The focus in the European business telephony market has shifted to the sub 500 extension sector. Nearly 90% of new products released in 2007 targeted this segment, according to Frost & Sullivan. The SMB sector will fuel the overall market growth over long term.
New analysis from Frost & Sullivan, titled, European Business Telephony Markets, finds that the market shipped 21.4 million lines in 2007 and estimates this to reach 22.1 million lines in 2013.
“Vendor consolidation is increasing buyer power,” noted Frost & Sullivan research analyst, Dorota Oviedo: “The market is projected to slow down to grow at 3.3% in shipment terms in 2008 due to a modest decline in activity in the one thousand plus extension market.
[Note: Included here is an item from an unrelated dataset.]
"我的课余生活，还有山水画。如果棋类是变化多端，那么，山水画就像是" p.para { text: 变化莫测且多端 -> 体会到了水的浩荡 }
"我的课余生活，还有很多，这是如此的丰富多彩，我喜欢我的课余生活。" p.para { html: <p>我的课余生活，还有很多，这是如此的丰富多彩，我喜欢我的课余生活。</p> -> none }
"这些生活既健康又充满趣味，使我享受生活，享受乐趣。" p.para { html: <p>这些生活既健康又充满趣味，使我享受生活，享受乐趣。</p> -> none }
A significant portion of this market has already undertaken the migration to IP PBX.”
The SMB segment is the primary growth driver over the long term. Cisco and Mitel are amongst the fastest growing tier one vendors. IP licenses have revealed significant growth. In the European market, Benelux and France enjoyed high growth rates in 2007.
Despite the general optimism, challenges loom large. The replacement cycle is past its peak activity, with markets set to slow down the growth. CAPEX constraints are dampening growth prospects. Unified communication-related product launches are also leading to a wait and watch attitude amongst many enterprises.
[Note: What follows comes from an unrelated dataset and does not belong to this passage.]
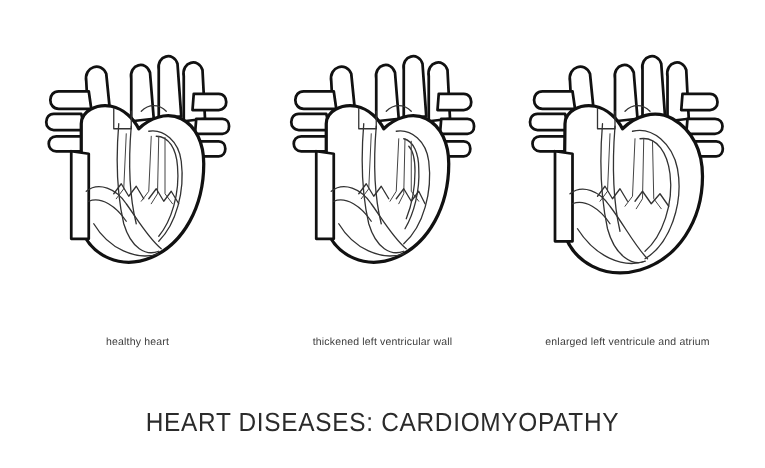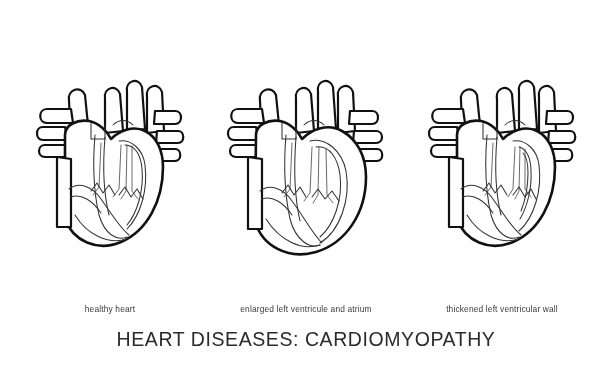"healthy heart" .figure { margin-top: 36px -> none }
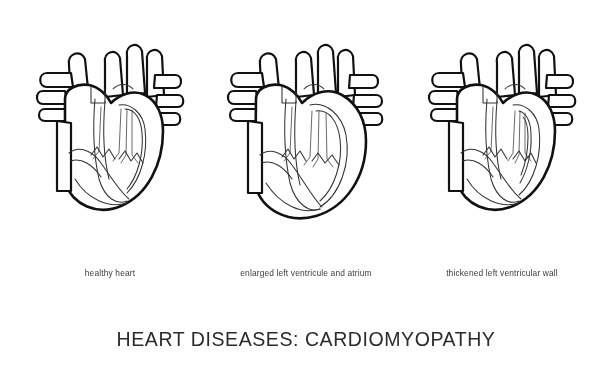"enlarged left ventricule and atrium" div.figure { order: before "thickened left ventricular wall" -> after "thickened left ventricular wall" }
“Vendor consolidation has weakened supplier power,” cautioned Oviedo. “Price declines are being noticed with major vendors recently announcing pricing changes to reflect a focus on software.”
Products are migrating from being hardware-based to increasingly software-oriented. Vendors are introducing appliance-based products to tackle the challenges of the SMB market. Due to high price sensitivity and lack of sophisticated IT management teams, the SMB segment demands simple systems.
“An appliance is a single product that bundles many capabilities, is intuitive and simple to manage and costs less,” remarked Oviedo. “Vendors are using more off the shelf components to drive down costs and make margins.”